1. download this repository
1. install the requirements in a separate Anaconda environment: pip install -r requirements.txt
1. run the solution file Navigation.ipynb

Goal

For this project, train an agent to navigate (and collect bananas!) in a large, square world.

A gif showing the navigation and collection of bananas.

The task is episodic, and in order to solve the environment, the agent must get an average score of +13 over 100 consecutive episodes.

Approach

The project follows the following steps to build and train the agent using double DQN.

1. The state and action space of this environment

The state space has 37 dimensions and contains the agent's velocity, along with ray-based perception of objects around the agent's forward direction. Given this information, the agent has to learn how to best select actions. Four discrete actions are available, corresponding to:

0 - move forward.
1 - move backward.
2 - turn left.
3 - turn right.

A reward of +1 is provided for collecting a yellow banana, and a reward of -1 is provided for collecting a blue banana. Thus, the goal of the agent is to collect as many yellow bananas as possible while avoiding blue bananas.

2. Explore the environment by taking random actions

By using this code cell, you will learn how to use the Python API to control the agent and receive feedback from the environment.

Once this cell is executed, you will watch the agent's performance, if it selects an action (uniformly) at random with each time step. A window should pop up that allows you to observe the agent, as it moves through the environment.

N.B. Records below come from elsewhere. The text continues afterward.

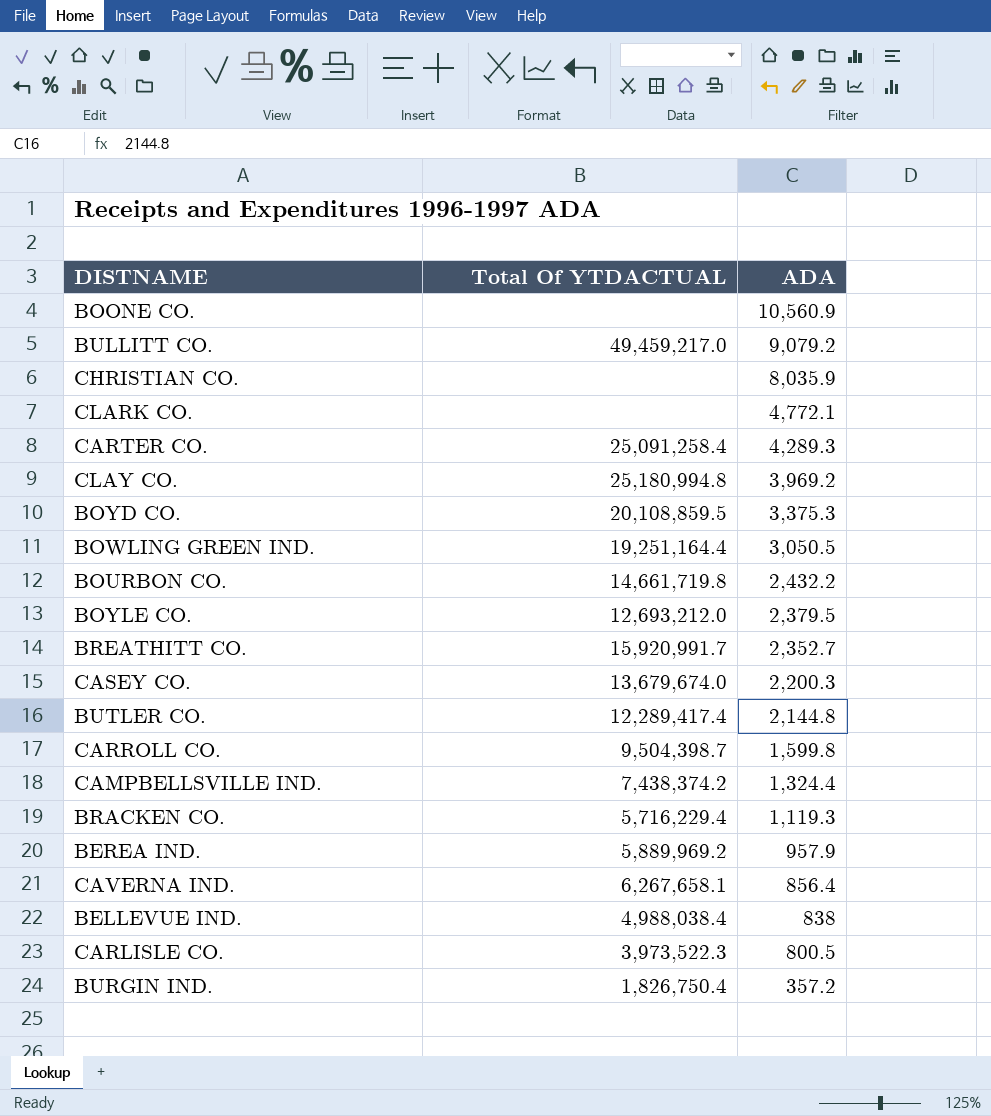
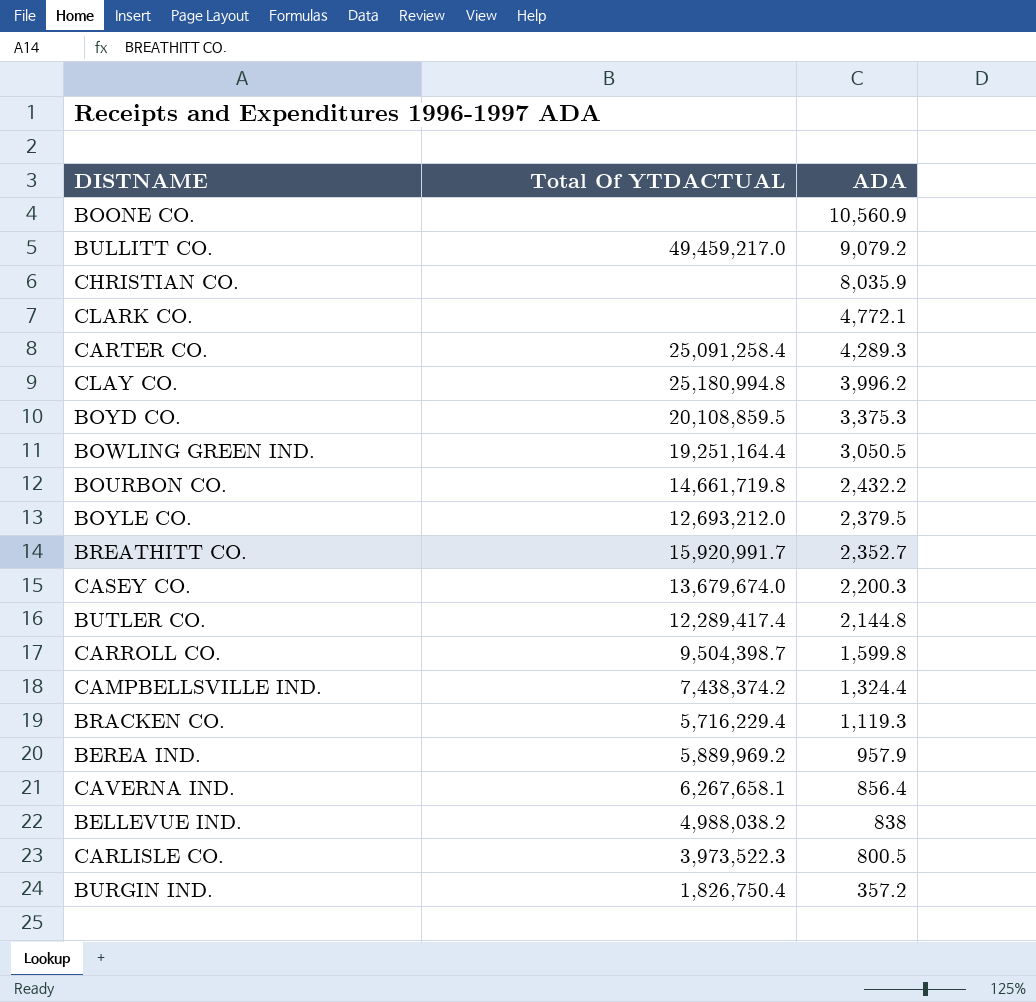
CLAY CO. | ADA: 3,969.2 -> 3,996.2
BELLEVUE IND. | Total Of YTDACTUAL: 4,988,038.4 -> 4,988,038.2

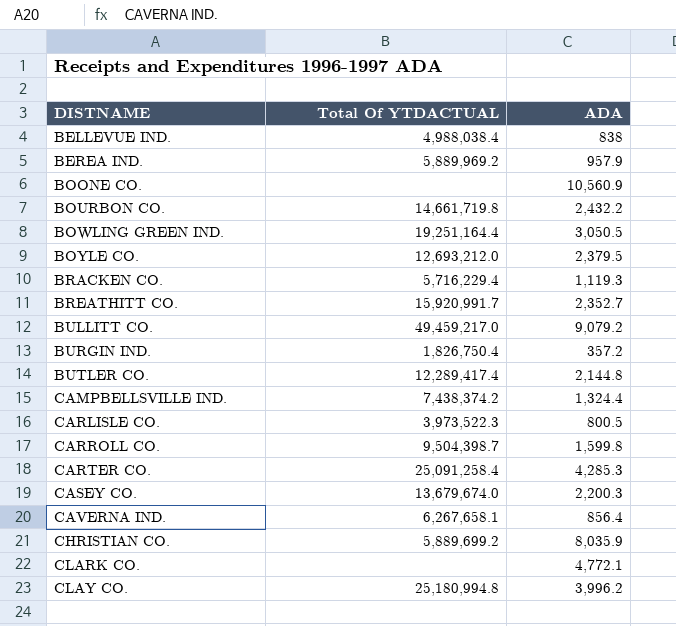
row order: ADA descending -> DISTNAME ascending
row BOYD CO.: 20,108,859.5 | 3,375.3 -> none
BELLEVUE IND. | Total Of YTDACTUAL: 4,988,038.2 -> 4,988,038.4
CARTER CO. | ADA: 4,289.3 -> 4,285.3
CHRISTIAN CO. | Total Of YTDACTUAL: none -> 5,889,699.2

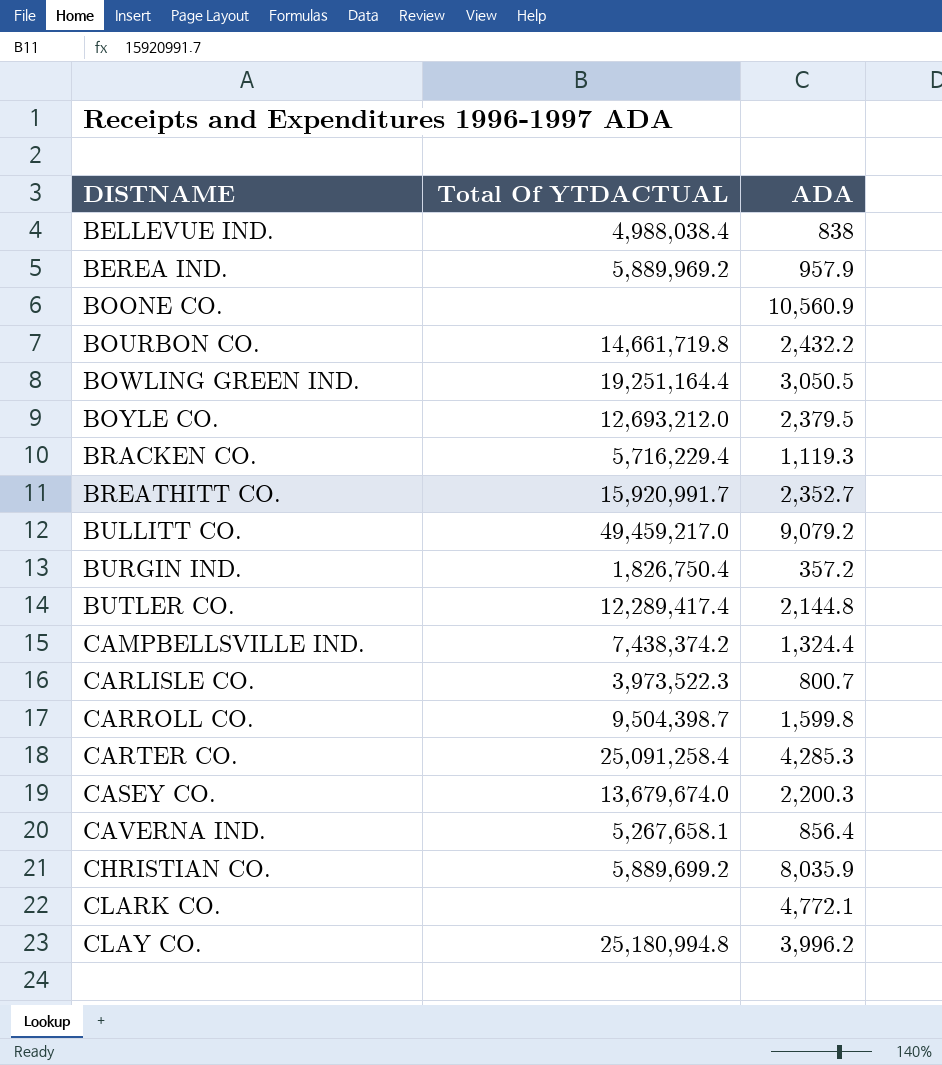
CARLISLE CO. | ADA: 800.5 -> 800.7
CAVERNA IND. | Total Of YTDACTUAL: 6,267,658.1 -> 5,267,658.1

env_info = env.reset(train_mode=False)[brain_name] # reset the environment
state = env_info.vector_observations[0]            # get the current state
score = 0                                          # initialize the score
while True:
    action = np.random.randint(action_size)        # select an action
    env_info = env.step(action)[brain_name]        # send the action to the environment
    next_state = env_info.vector_observations[0]   # get the next state
    reward = env_info.rewards[0]                   # get the reward
    done = env_info.local_done[0]                  # see if episode has finished
    score += reward                                # update the score
    state = next_state                             # roll over the state to next time step
    if done:                                       # exit loop if episode finished
        break

print("Score: {}".format(score))

3. Implement the double DQN algo to train the agent

The DeepMind system used a deep convolutional neural network, with layers of tiled convolutional filters to mimic the effects of receptive fields. Reinforcement learning is unstable or divergent when a nonlinear function approximator such as a neural network is used to represent Q. This instability comes from the correlations present in the sequence of observations, the fact that small updates to Q may significantly change the policy of the agent and the data distribution, and the correlations between Q and the target values.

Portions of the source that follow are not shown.